From The Historical World’s Columbian Exposition and Chicago Guide by E. H. Morgan, 1892:
The Pier is eighty feet wide and extends one thousand feet out into Lake Michigan from the eastern extremity of the Grand Court, or avenue running from the Administration Building to the Lake. The shore on either side of the Pier furnishes broad and beautiful promenades which naturally will be thronged by thousands while resting from their sight-seeing in the
Exposition Buildings.
The Casino will stand at the extremity of the Pier thus furnishing the advantages of an insular position in Lake Michigan while at the same time insuring the proper perspective for the Exposition Buildings which the magic wand of industry will evoke along the shore.
Casino and Pier
Charles S. Graham
VIEW OF THE CASINO, QUADRIGA ON THE PERISTYLE AND THE MUSIC HALL
The Casino itself is a composite structure planned by Burling and Whitehouse, architects of Chicago, and embraces nine pavilions. It is a reproduction on a small scale of the far-famed city of gondolas, Venice, and the Venetian style of its architecture still further encourages the illusion. Its dimensions will be 180 by 400 feet, and it will rest upon piles. The central pavilion will rise to the height of 180 feet, while the others will be two stories in height, rising eighty feet above the waters of the Lake. Communication between the pavilions will be both by gondolas and by bridges, so that the visitor may at his pleasure give himself up to the romances of history, or exhibit the more prosaic spirit of modern rapid transit.
Around the central pavilion runs a gallery fifty-six feet in width: at the west end of the Pier stand St. Gandens’ Thirteen Original States — works in sculpture designed for the World’s Columbian Exposition.
In front of the Casino is a harbor for pleasure craft which by night is illuminated by incandescent lamps sunk beneath the water.
Here in the Casino the visitor may sit at his ease, fanned by the fresh Lake breezes, soothed by strains of excellent music, provided at pleasure with the choicest viands and refreshments, and having his comfort enhanced by the multitudinous dancing craft, the mighty steamers furrowing the waters of Lake Michigan, the magnificent spectacle afforded by the Exposition Buildings, or by the restless passing to and fro of the countless thousands upon the shore and upon the Pier.

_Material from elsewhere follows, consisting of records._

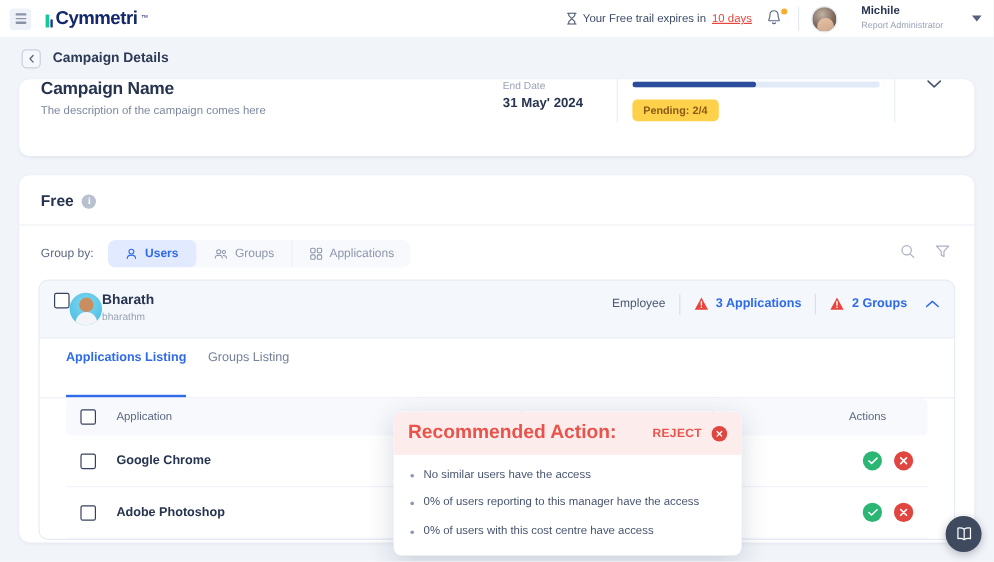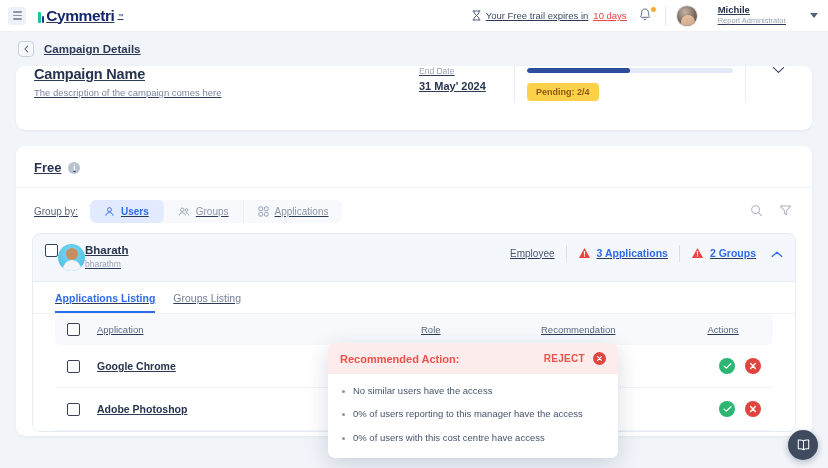--- a/index.html
+++ b/index.html
@@ -170,21 +170,21 @@
   .u-sub { font-size: 8.5px; color:#98a2b5; margin-top:3px; }
   .u-right { margin-left:auto; display:flex; align-items:center; gap: 11px; }
   .u-type { font-size:10px; color:#4b5670; }
   .u-div { width:1px; height:17px; background:#d9e0eb; }
   .u-warn { display:flex; align-items:center; gap:6px; font-size:10.5px; font-weight:700; color:#2f6bea; cursor:pointer;}
   .chev-up { cursor:pointer; padding-left: 4px; }
 
   .panel-body { background:#fff; border-top:1px solid #e7ecf4; }
   .tabs { display:flex; gap:18px; padding: 10px 22px 0; }
   .tab {
-    font-size:10.5px; color:#75819a; padding-bottom:7px; cursor:pointer; border-bottom:2px solid transparent;
+    font-size:10.5px; color:#75819a; padding-bottom:25px; cursor:pointer; border-bottom:2px solid transparent;
   }
   .tab.active { color:#2f6bea; font-weight:700; border-bottom-color:#2f6bea; }
   .tabs-hr { height:1px; background:#eef1f6; }
 
   .tbl { width: 100%; padding: 0 22px; }
   .thead {
     display:flex; align-items:center; background:#f7f9fc; border-radius:5px;
     padding: 9px 12px; font-size:9.5px; color:#5c6880;
   }
   .trow {
@@ -223,41 +223,41 @@
   
   .popup {
     position: absolute; left: 328px; top: 343px; width: 290px;
     background:#fff; border-radius: 7px;
     box-shadow: 0 6px 22px rgba(35,50,85,0.18);
     overflow: hidden; z-index: 20;
   }
   .popup-head {
     background:#fdecec; display:flex; align-items:center; padding: 9px 12px;
   }
-  .popup-title { font-size:11px; font-weight:700; color:#e8534b; }
+  .popup-title { font-size:16px; font-weight:700; color:#e8534b; }
   .popup-action { margin-left:auto; display:flex; align-items:center; gap:8px; }
   .popup-verb { font-size:10px; font-weight:700; color:#e8534b; letter-spacing:0.3px; }
   .popup-x {
     width:13px;height:13px;border-radius:50%;background:#e0453f;
     display:flex;align-items:center;justify-content:center;cursor:pointer;
   }
   .popup-body { padding: 11px 14px 14px; }
   .bullet { display:flex; gap:8px; align-items:flex-start; margin-bottom: 11px; }
   .bullet:last-child { margin-bottom: 0; }
   .bullet .bd { width:3px;height:3px;border-radius:50%;background:#8d97ab;margin-top:5px;flex:none;}
   .bullet .bt { font-size:9.5px; color:#46536e; line-height:1.3; }
 
   
   .fab {
     position:absolute; right: 10px; bottom: 8px;
     width: 30px; height:30px; border-radius:50%;
     background:#3f4a5f; display:flex;align-items:center;justify-content:center;
     box-shadow: 0 2px 7px rgba(25,35,55,0.3); cursor:pointer; z-index: 25;
   }
-  .stage { position: relative; width: 828px; height: 468px; text-decoration: underline; }
+  .stage { position: relative; width: 828px; height: 468px; }
 </style>
 </head>
 <body>
 
 <div class="stage">
 
   <div class="topbar">
     <div class="hamburger">
       <span></span>
         <span></span>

Those especially whom necessity or preference compels to visit the World’s Columbian Exposition when fans have replaced wraps and the meditative charms of a grate fire have been succeeded by ardent yearnings for an arctic temperature, will enjoy the luxurious retreat furnished by the Casino and Pier. Those, too, whose age inclines them to romance and to what the song-writer describes as “fairy moonlight” will enjoy the very superlative of such enjoyments; for with the added chorus of good music whose distance is regulated by the changing pleasure of the hearer, there will be left no occasion for coveting the Elysium of Mohammed. So, too, the epicure and the gourmet will be able to feast all of his senses at once and to imagine himself imitating the most riotous of Roman Emperors, or the most capricious diner-out. The lover of scenery will have on the one hand the Venetian like scene of gliding gondolas and other pleasure craft and the more impressive but none the less lively out look upon Lake Michigan where the great ships and steamers furrow their pathway. On the other hand will be the buildings of the World’s Columbian Exposition representing the skill of man and charming by their magnificence and variety.